The corresponding plot for SQM storage energies and barrier heights is shown above. The good news is that Square is still the clear winner and I would also have picked Star and Triangle for further investigation. However, there are many more points that I also would picked (false pseudo-positives) and Diamond and Dot would not have been picked (false pseudo-negatives).

The false positives are due to PM3 overestimating the barrier, so let's use B3LYP/6-31+G(d)//xTB barriers instead. Square is still the winner, Star would still be picked (but not Triangle), and the false positives are gone.
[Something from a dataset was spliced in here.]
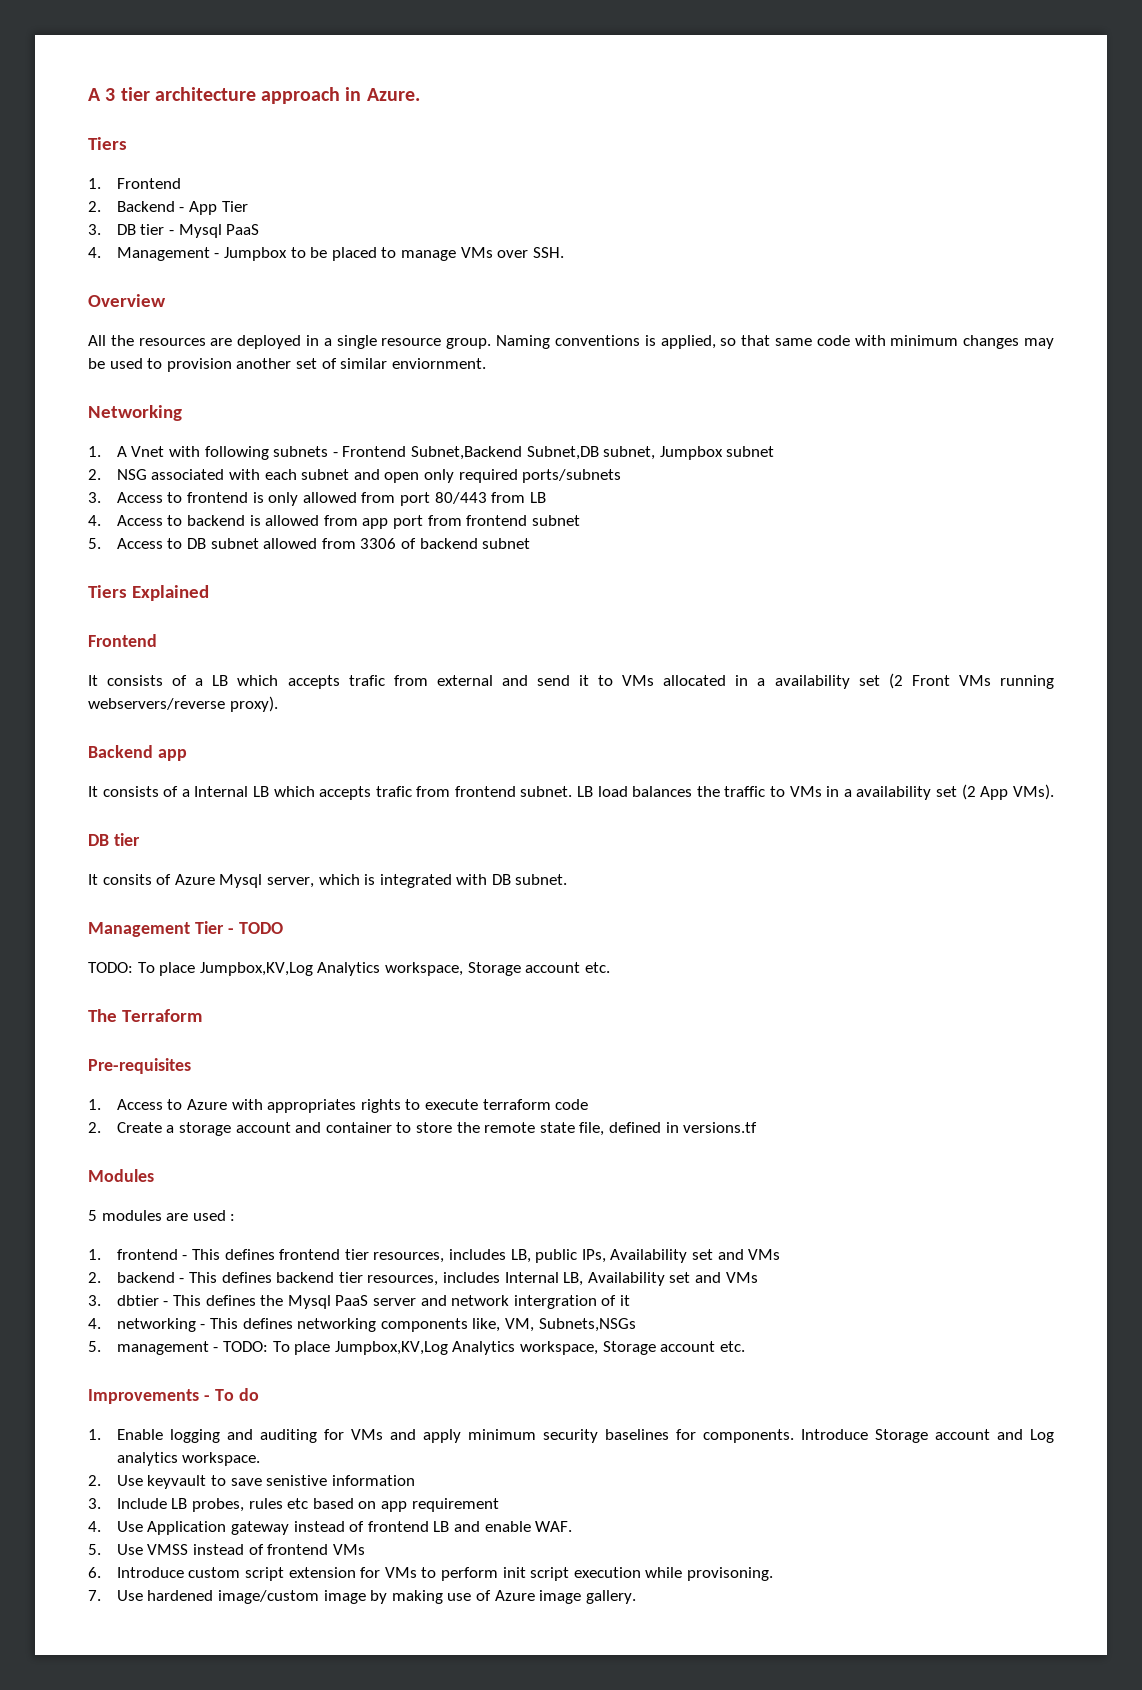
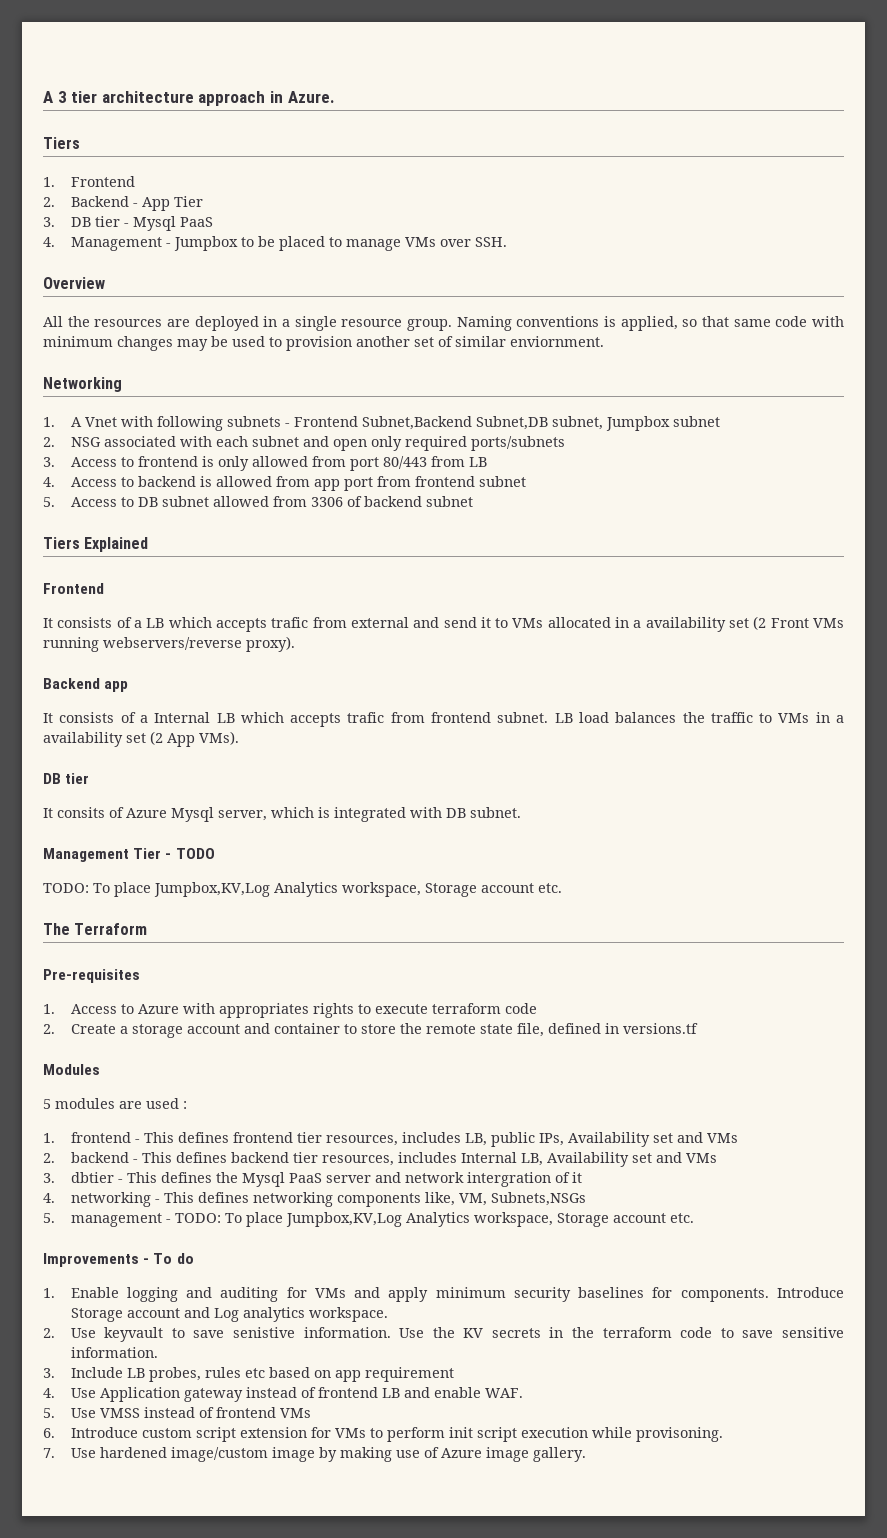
[331,1475,415,1486] information -> [303,1327,844,1338] [70,1347,158,1358] information. Use the KV secrets in the terraform code to save sensitive information.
However, the barriers for Dot and Diamond are now so low that they will not be picked (false pseudo-negatives).

Summary and outlook
SQM finds the only true positive (Square). PM3 tends to over estimate the barrier relative to the reference, which leads to false pseudo-positives. xTB tends to underestimate the storage capacity which leads to a few false pseudo-negatives. DFT/PM3 barriers removes the false pseudo-positives but also leads to some false pseudo-negatives.

The above plot shows the molecules with an xTB storage energy that is at least 4 kcal/mol higher than the reference (4 rather than 5 kcal/mol since xTB tends to underestimate the storage energy). The solid line shows the reference barrier and the dotted line lies 2 kcal/mol above that (since PM3 tends to underestimate the barrier). There are 41 points above that line, including good old Square, that we should investigate further and it's probably also good to look at a few more points with very high storage energy and reasonably high barrier.

But all this assumes that we can trust the conformational search so this has to be tested next.